**Data shown:**

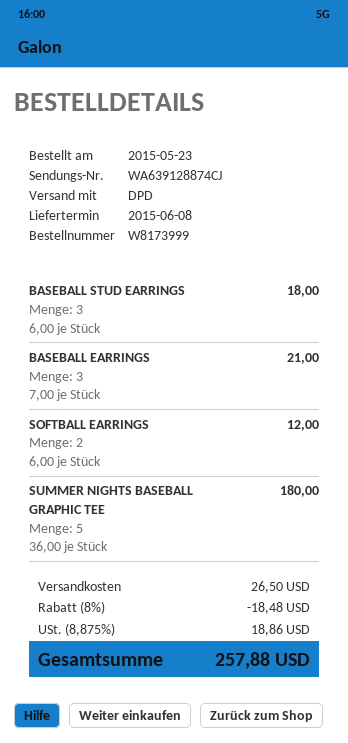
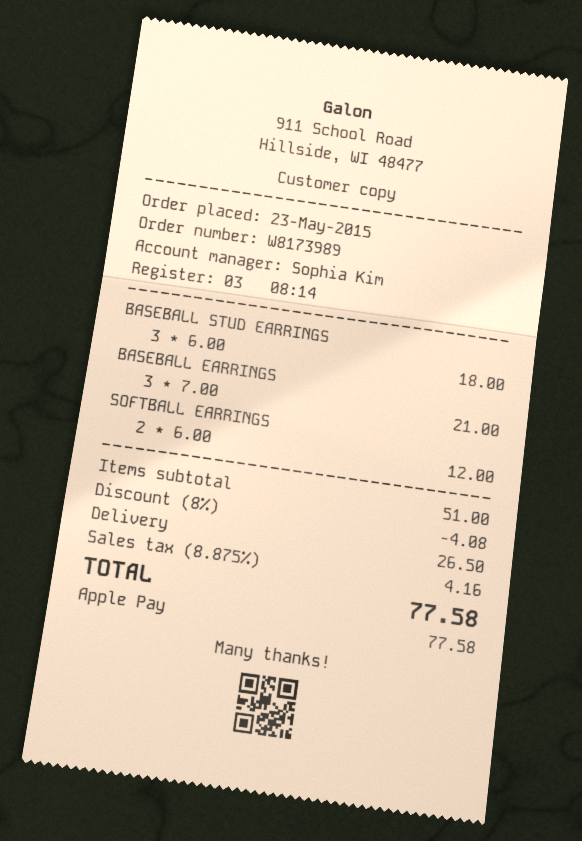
order number: W8173999 -> W8173989
SUMMER NIGHTS BASEBALL GRAPHIC TEE: 5 x 36.00 = 180.00 -> none
discount: 8% = 18.48 -> 8% = 4.08
tax: 8.875% = 18.86 -> 8.875% = 4.16
total: 257.88 -> 77.58

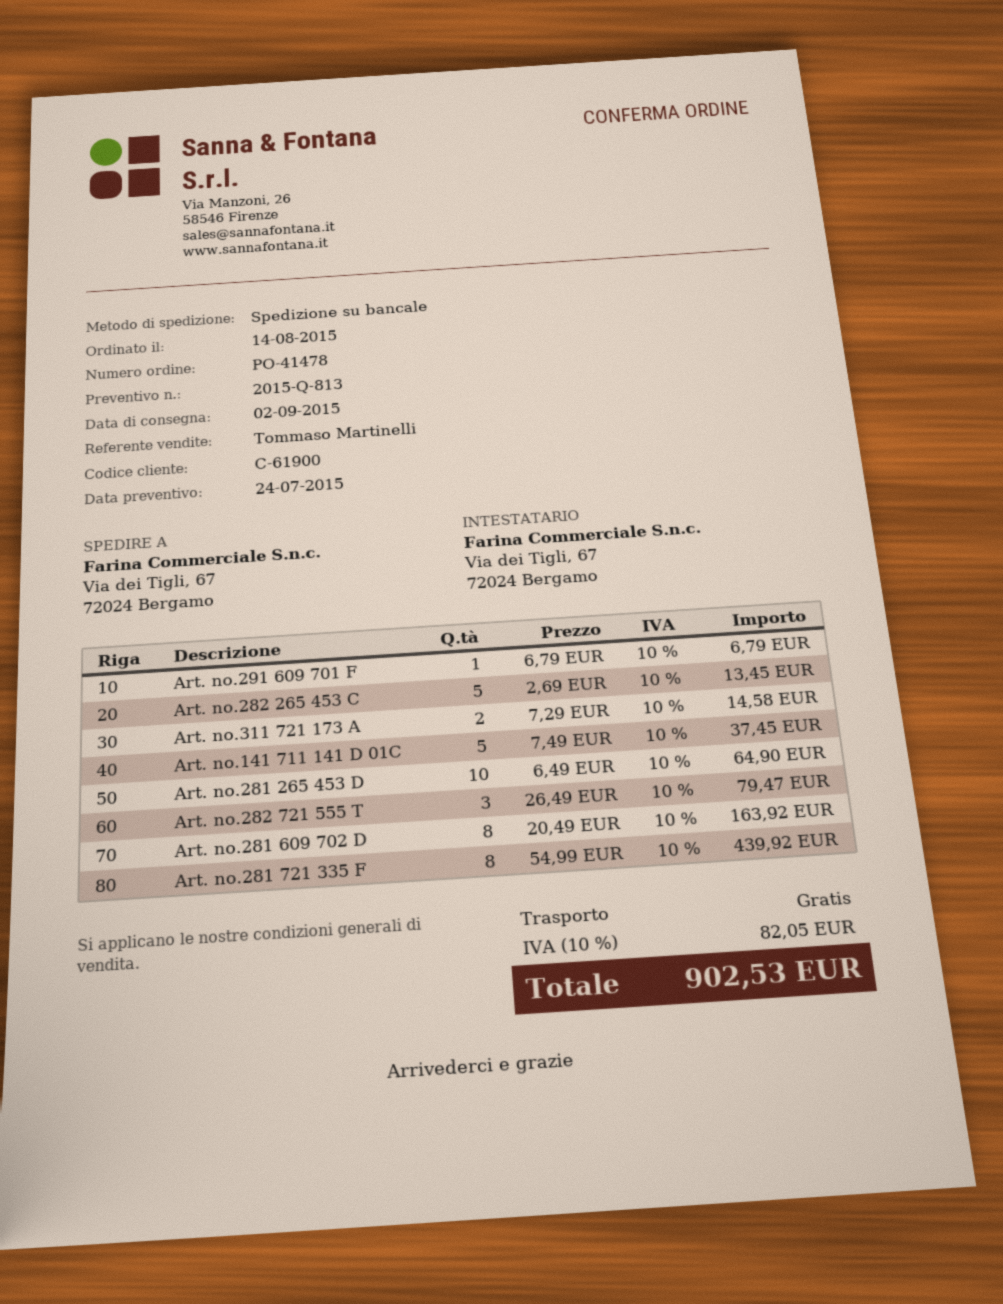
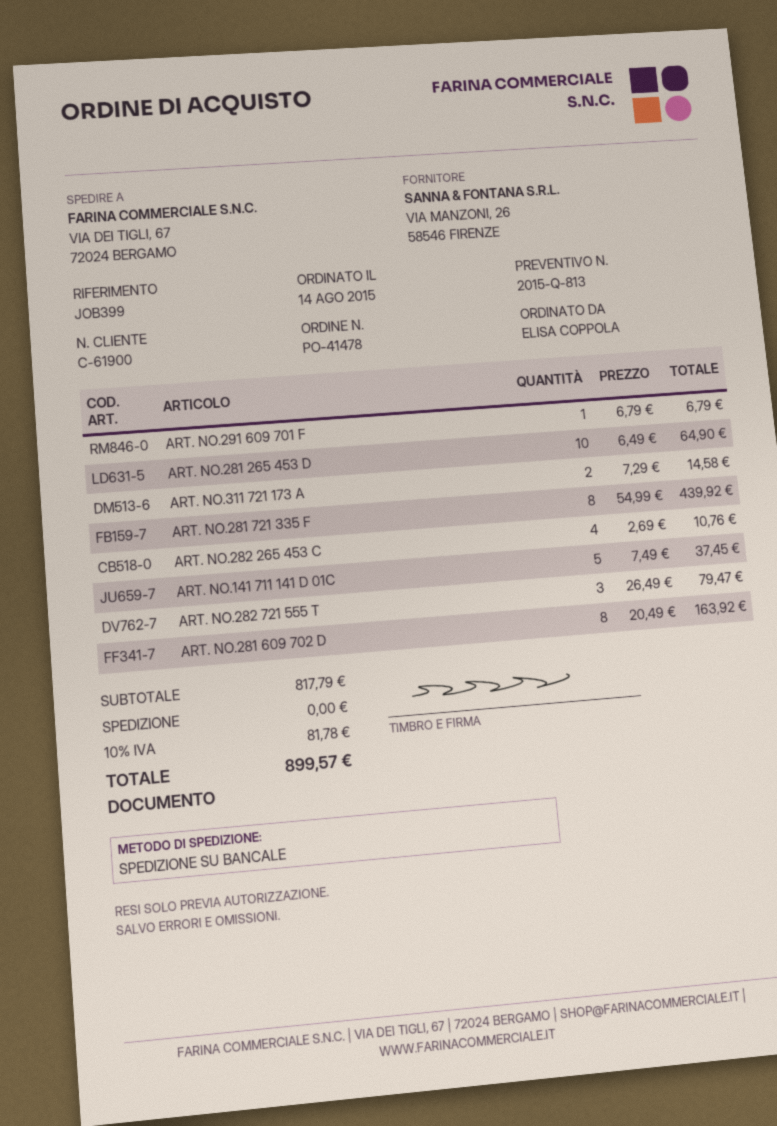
Art. no.282 265 453 C: 5 x 2.69 = 13.45 -> 4 x 2.69 = 10.76
tax: 10% = 82.05 -> 10% = 81.78
total: 902.53 -> 899.57

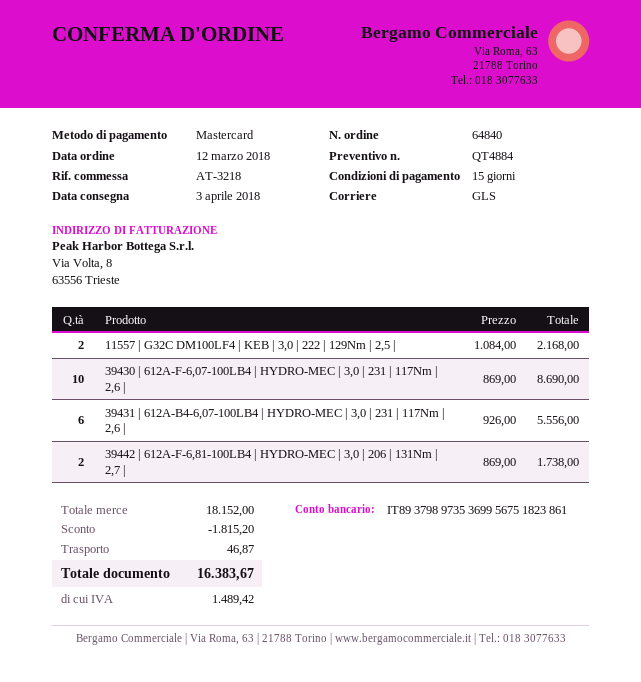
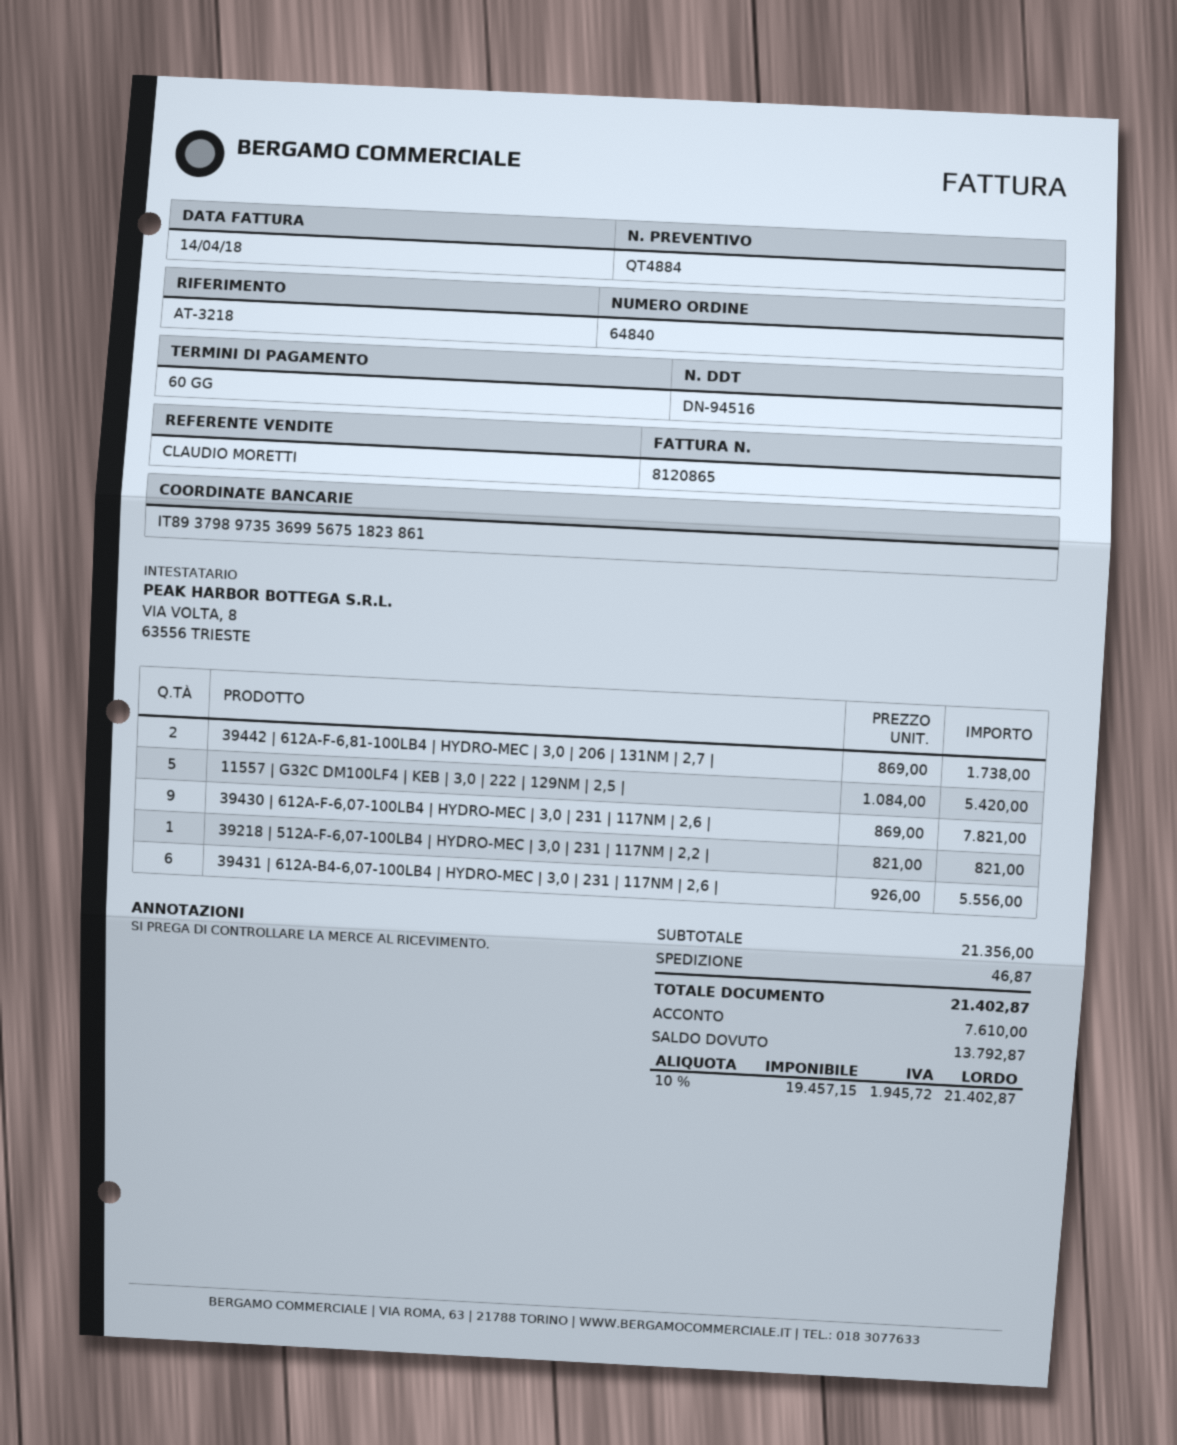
payment terms: 15 days -> 60 days
11557 | G32C DM100LF4 | KEB | 3,0 | 222 | 129Nm | 2,5 |: 2 x 1084.00 = 2168.00 -> 5 x 1084.00 = 5420.00
39430 | 612A-F-6,07-100LB4 | HYDRO-MEC | 3,0 | 231 | 117Nm | 2,6 |: 10 x 869.00 = 8690.00 -> 9 x 869.00 = 7821.00
39218 | 512A-F-6,07-100LB4 | HYDRO-MEC | 3,0 | 231 | 117NM | 2,2 |: none -> 1 x 821.00 = 821.00
subtotal: 18152.00 -> 21356.00
discount: 1815.20 -> none
tax: 1489.42 -> 1945.72
total: 16383.67 -> 21402.87

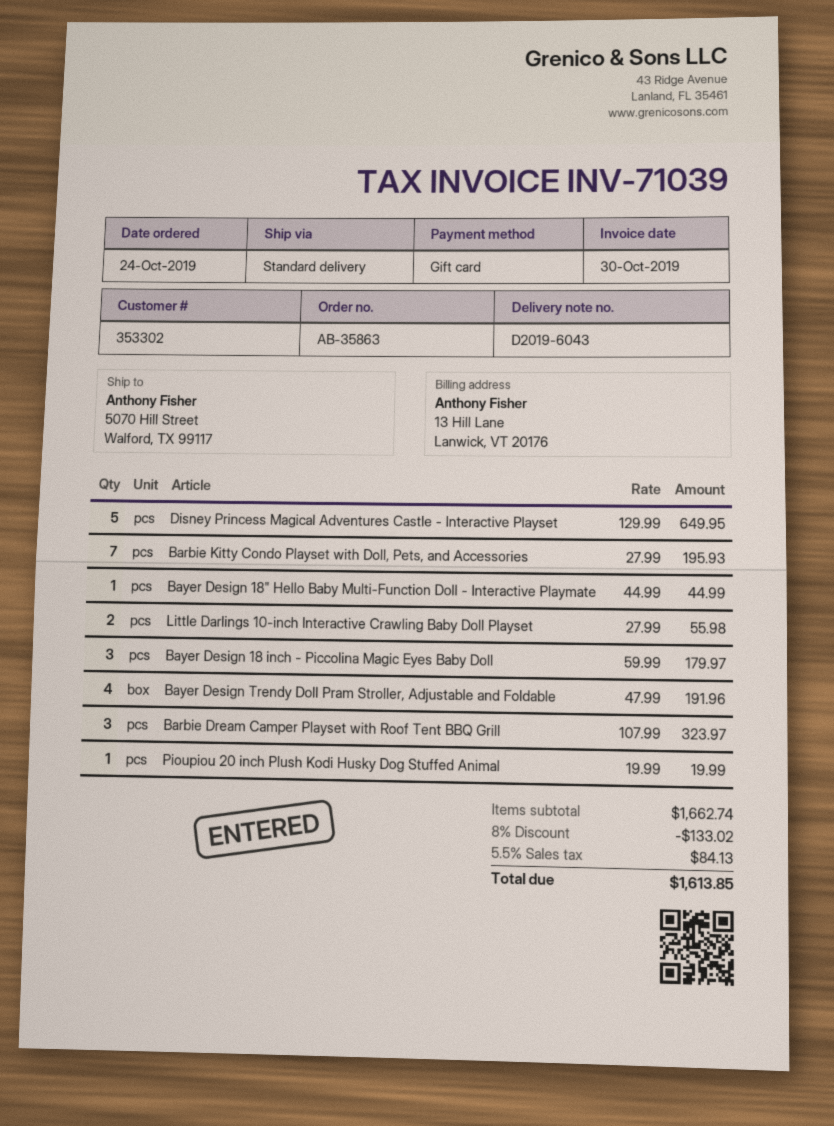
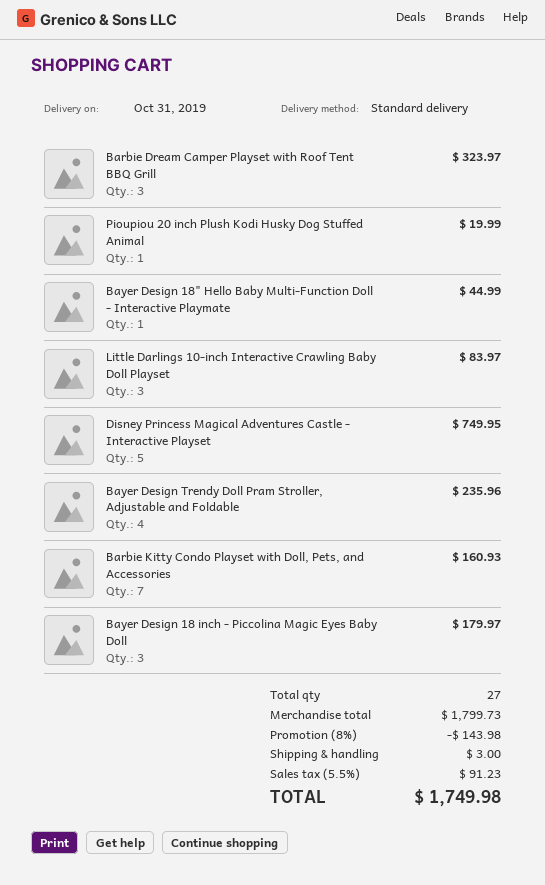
Disney Princess Magical Adventures Castle - Interactive Playset: 5 for 649.95 -> 5 for 749.95
Barbie Kitty Condo Playset with Doll, Pets, and Accessories: 7 for 195.93 -> 7 for 160.93
Little Darlings 10-inch Interactive Crawling Baby Doll Playset: 2 for 55.98 -> 3 for 83.97
Bayer Design Trendy Doll Pram Stroller, Adjustable and Foldable: 4 for 191.96 -> 4 for 235.96
subtotal: 1662.74 -> 1799.73
discount: 8% = 133.02 -> 8% = 143.98
shipping: none -> 3.00
tax: 5.5% = 84.13 -> 5.5% = 91.23
total: 1613.85 -> 1749.98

**What you are asked to do:** Which lines above contain the word "Playset"? Copy each one.

**Finished exercise:**
Disney Princess Magical Adventures Castle - Interactive Playset: 5 for 649.95 -> 5 for 749.95
Barbie Kitty Condo Playset with Doll, Pets, and Accessories: 7 for 195.93 -> 7 for 160.93
Little Darlings 10-inch Interactive Crawling Baby Doll Playset: 2 for 55.98 -> 3 for 83.97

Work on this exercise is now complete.